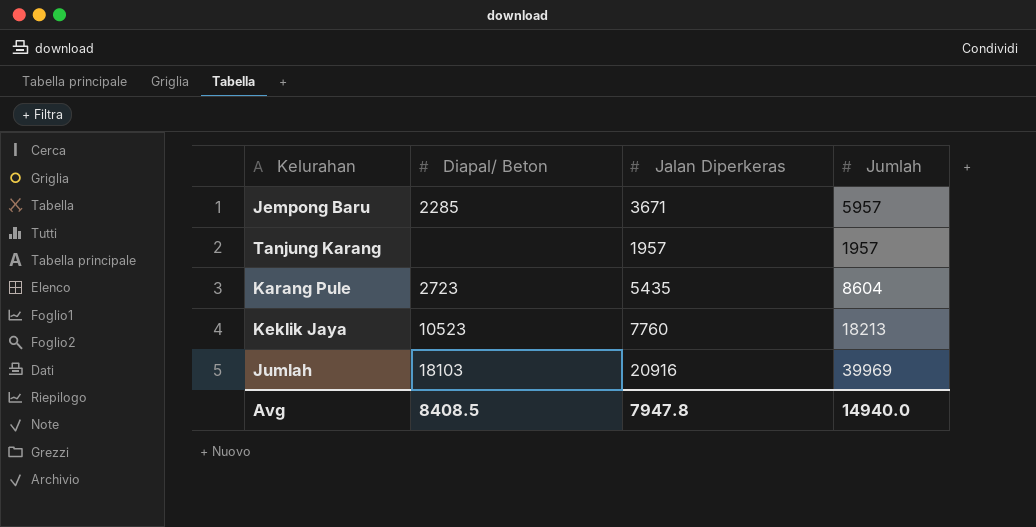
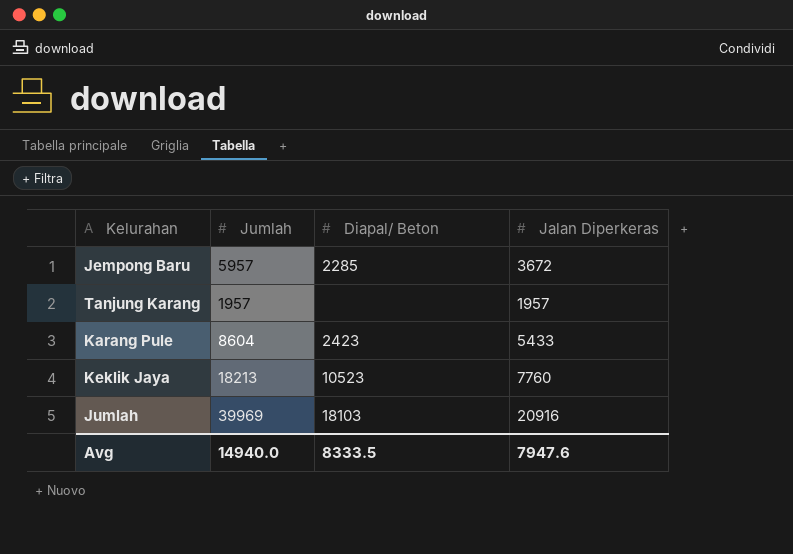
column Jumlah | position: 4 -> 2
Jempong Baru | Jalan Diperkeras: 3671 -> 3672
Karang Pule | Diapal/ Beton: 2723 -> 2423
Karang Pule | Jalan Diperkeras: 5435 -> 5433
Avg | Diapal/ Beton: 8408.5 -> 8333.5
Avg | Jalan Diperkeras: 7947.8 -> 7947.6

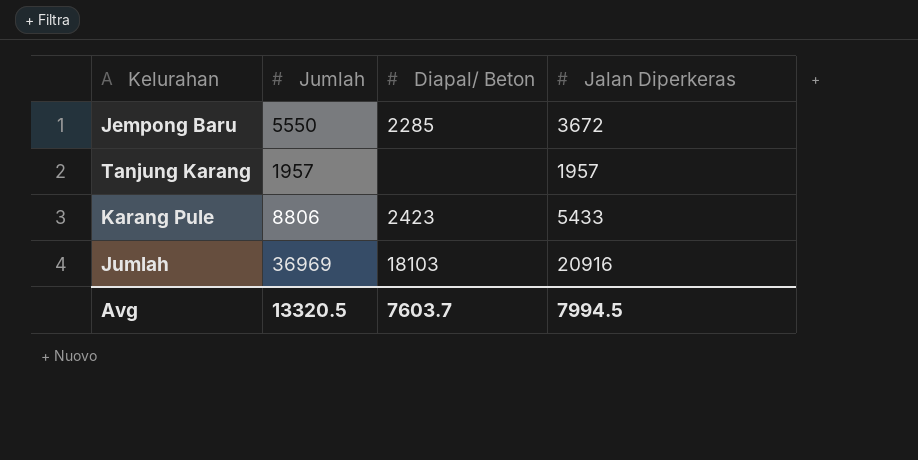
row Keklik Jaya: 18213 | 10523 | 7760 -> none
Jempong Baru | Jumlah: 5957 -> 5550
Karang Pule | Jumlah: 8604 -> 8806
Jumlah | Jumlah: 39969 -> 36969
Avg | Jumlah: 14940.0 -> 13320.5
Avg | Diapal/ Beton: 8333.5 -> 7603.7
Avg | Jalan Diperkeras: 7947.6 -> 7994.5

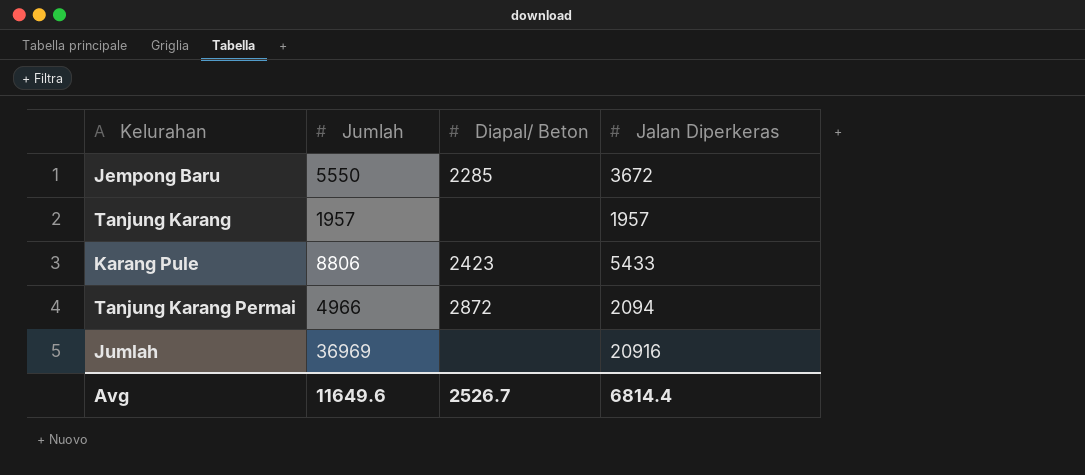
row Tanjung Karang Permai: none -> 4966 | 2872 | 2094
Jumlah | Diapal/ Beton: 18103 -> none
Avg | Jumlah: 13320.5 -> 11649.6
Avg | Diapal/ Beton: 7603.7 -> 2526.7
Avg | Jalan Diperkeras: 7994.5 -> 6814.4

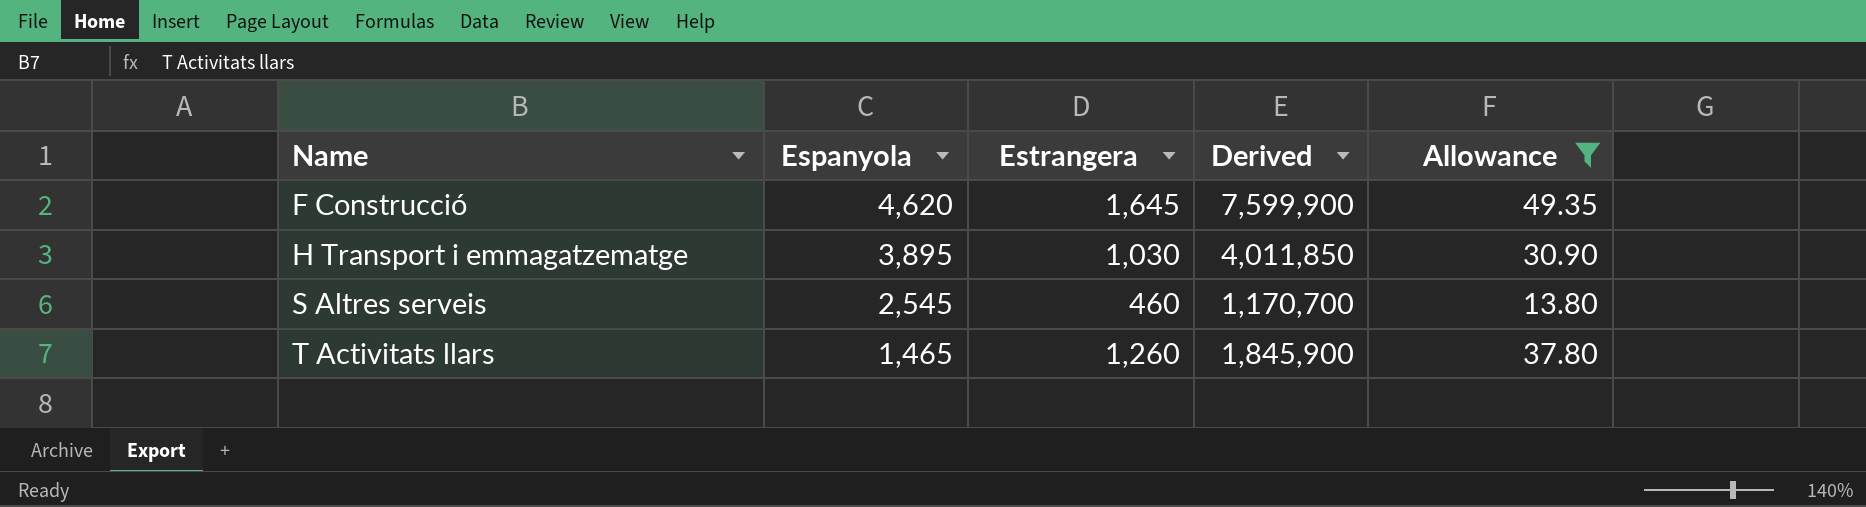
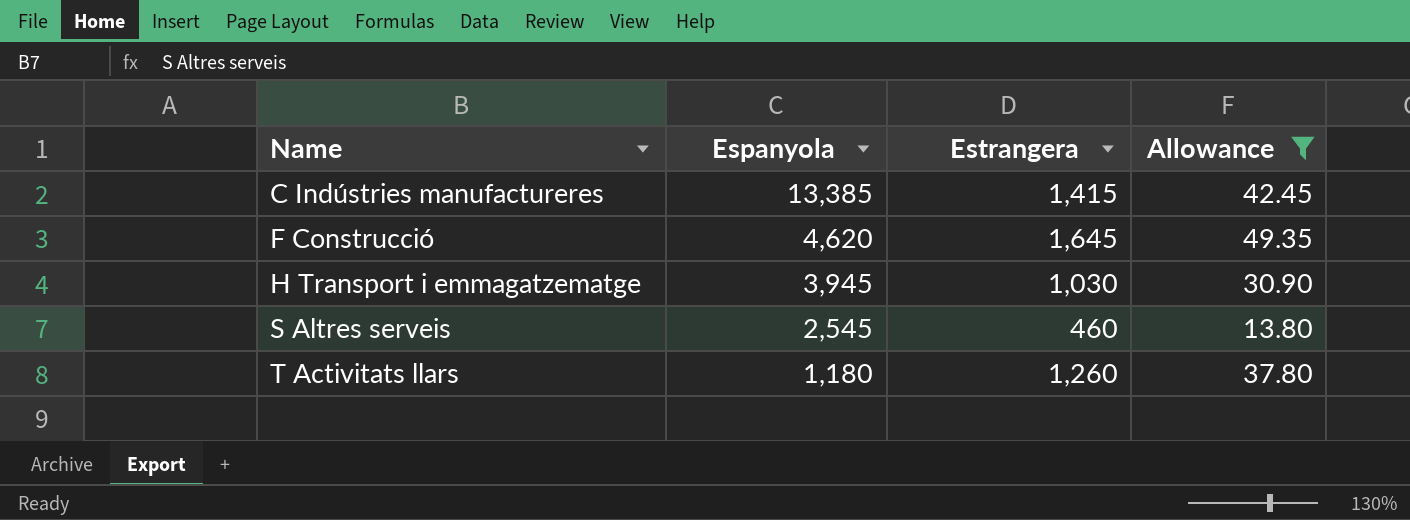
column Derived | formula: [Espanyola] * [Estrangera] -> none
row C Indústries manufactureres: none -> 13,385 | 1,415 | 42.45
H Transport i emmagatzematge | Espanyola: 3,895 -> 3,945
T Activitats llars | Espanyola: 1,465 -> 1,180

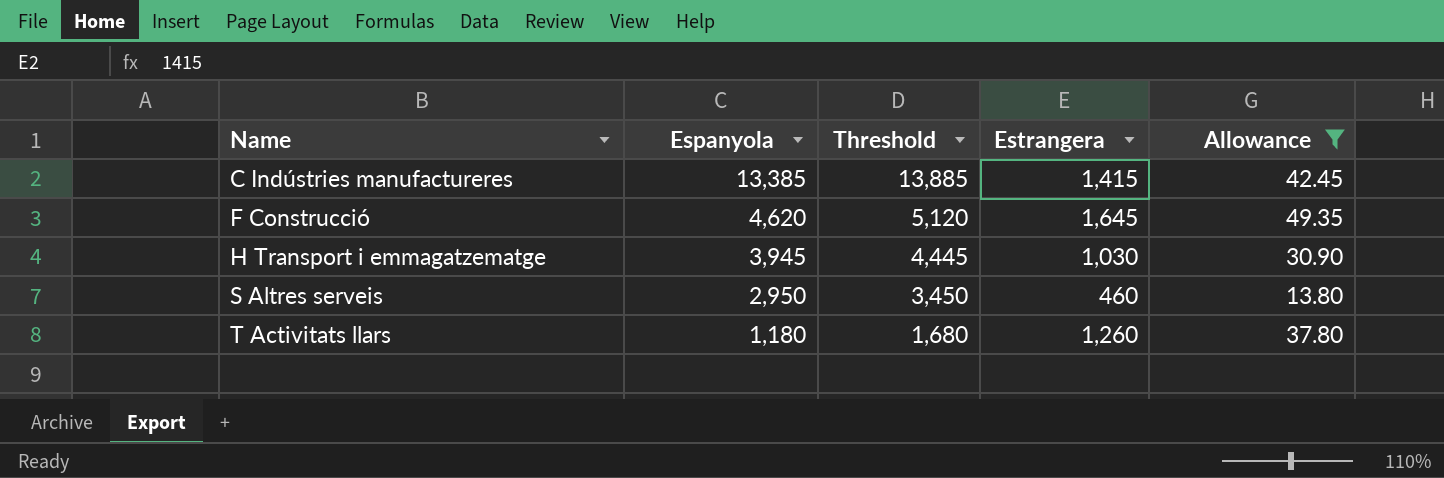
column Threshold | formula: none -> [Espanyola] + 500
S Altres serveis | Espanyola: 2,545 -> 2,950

──────────

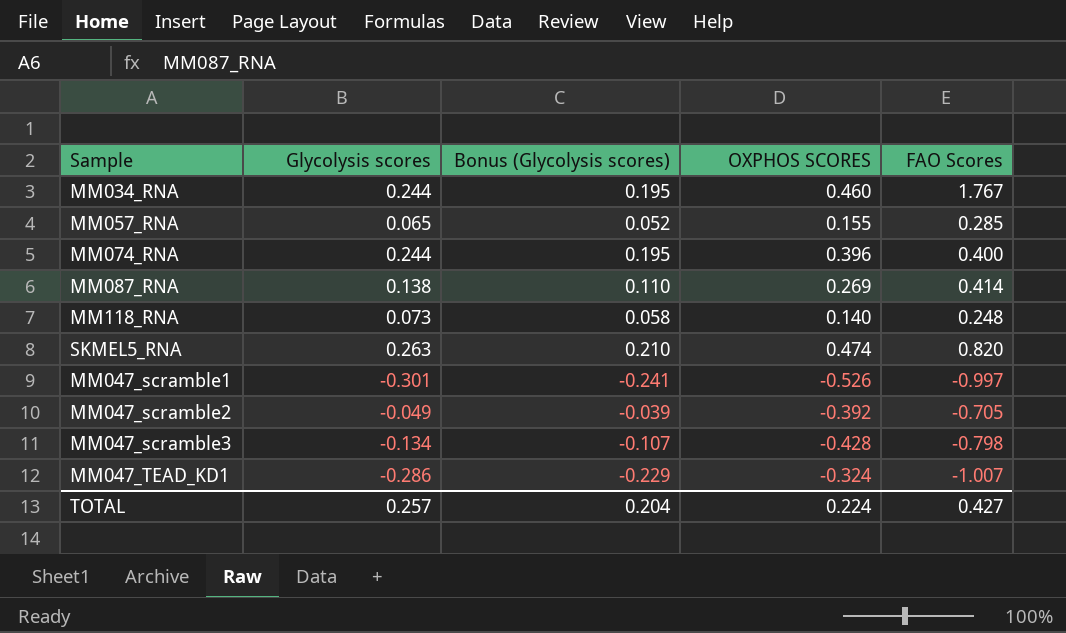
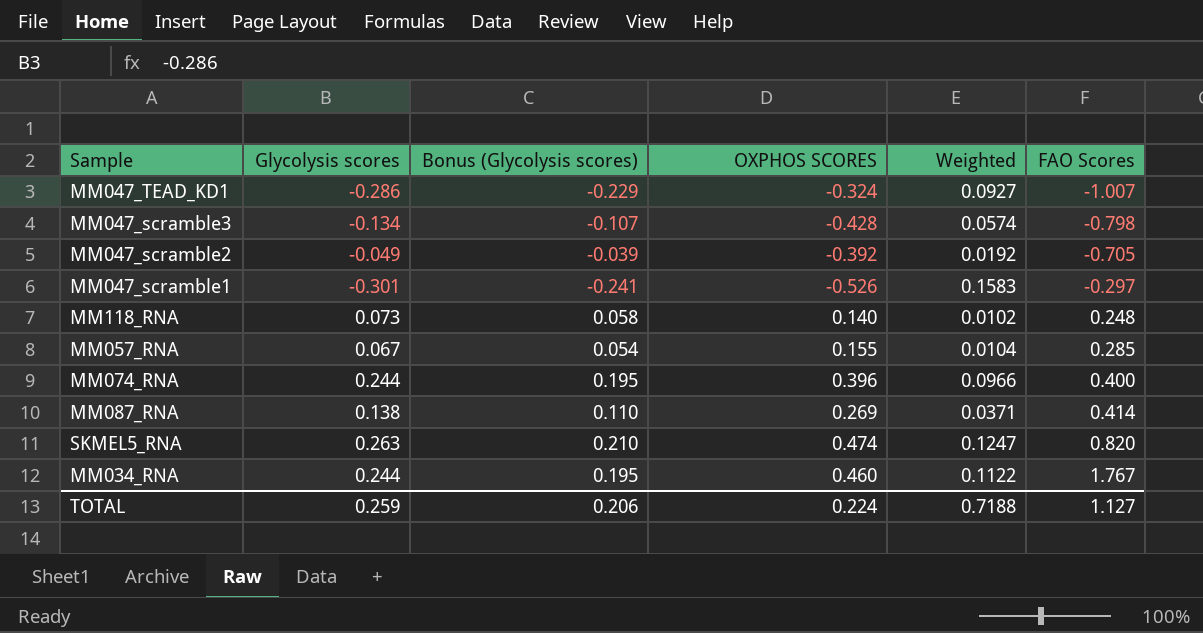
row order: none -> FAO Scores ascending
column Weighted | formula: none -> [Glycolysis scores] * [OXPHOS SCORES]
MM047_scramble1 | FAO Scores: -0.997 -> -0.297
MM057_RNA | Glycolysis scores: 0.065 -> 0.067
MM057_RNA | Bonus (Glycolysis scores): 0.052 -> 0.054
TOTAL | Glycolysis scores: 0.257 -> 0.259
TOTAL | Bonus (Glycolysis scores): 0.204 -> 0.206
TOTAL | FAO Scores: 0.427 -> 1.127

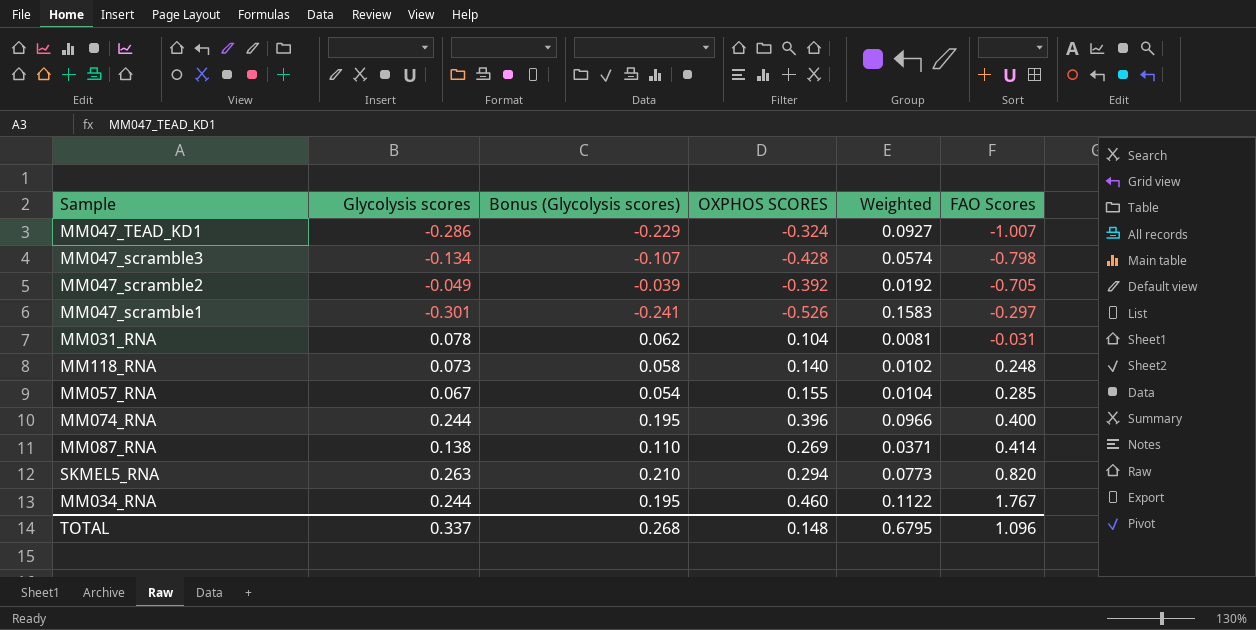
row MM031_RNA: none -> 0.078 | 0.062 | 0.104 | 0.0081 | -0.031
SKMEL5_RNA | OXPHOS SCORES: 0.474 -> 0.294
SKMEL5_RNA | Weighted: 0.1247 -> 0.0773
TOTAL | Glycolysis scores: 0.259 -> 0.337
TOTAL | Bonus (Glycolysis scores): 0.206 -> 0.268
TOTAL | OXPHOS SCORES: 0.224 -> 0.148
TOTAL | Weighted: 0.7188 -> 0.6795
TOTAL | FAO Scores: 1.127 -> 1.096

──────────

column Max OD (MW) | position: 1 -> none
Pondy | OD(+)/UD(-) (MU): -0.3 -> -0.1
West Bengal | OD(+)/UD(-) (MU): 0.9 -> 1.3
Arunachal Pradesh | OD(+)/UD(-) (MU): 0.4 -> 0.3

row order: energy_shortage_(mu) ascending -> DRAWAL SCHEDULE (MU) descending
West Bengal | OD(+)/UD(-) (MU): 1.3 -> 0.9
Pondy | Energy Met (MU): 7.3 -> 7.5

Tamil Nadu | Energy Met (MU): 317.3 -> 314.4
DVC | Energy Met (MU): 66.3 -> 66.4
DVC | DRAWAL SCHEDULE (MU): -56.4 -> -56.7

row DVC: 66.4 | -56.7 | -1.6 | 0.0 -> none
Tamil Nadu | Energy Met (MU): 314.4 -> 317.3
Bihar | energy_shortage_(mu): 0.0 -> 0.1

──────────

# About this exercise
Between and including the line above that contains "TOTAL | FAO Scores: 0.427 -> 1.127" and the line that contains "TOTAL | OXPHOS SCORES: 0.224 -> 0.148", restate every line word for word. Pictures stay out.

# Response to this task
TOTAL | FAO Scores: 0.427 -> 1.127

row MM031_RNA: none -> 0.078 | 0.062 | 0.104 | 0.0081 | -0.031
SKMEL5_RNA | OXPHOS SCORES: 0.474 -> 0.294
SKMEL5_RNA | Weighted: 0.1247 -> 0.0773
TOTAL | Glycolysis scores: 0.259 -> 0.337
TOTAL | Bonus (Glycolysis scores): 0.206 -> 0.268
TOTAL | OXPHOS SCORES: 0.224 -> 0.148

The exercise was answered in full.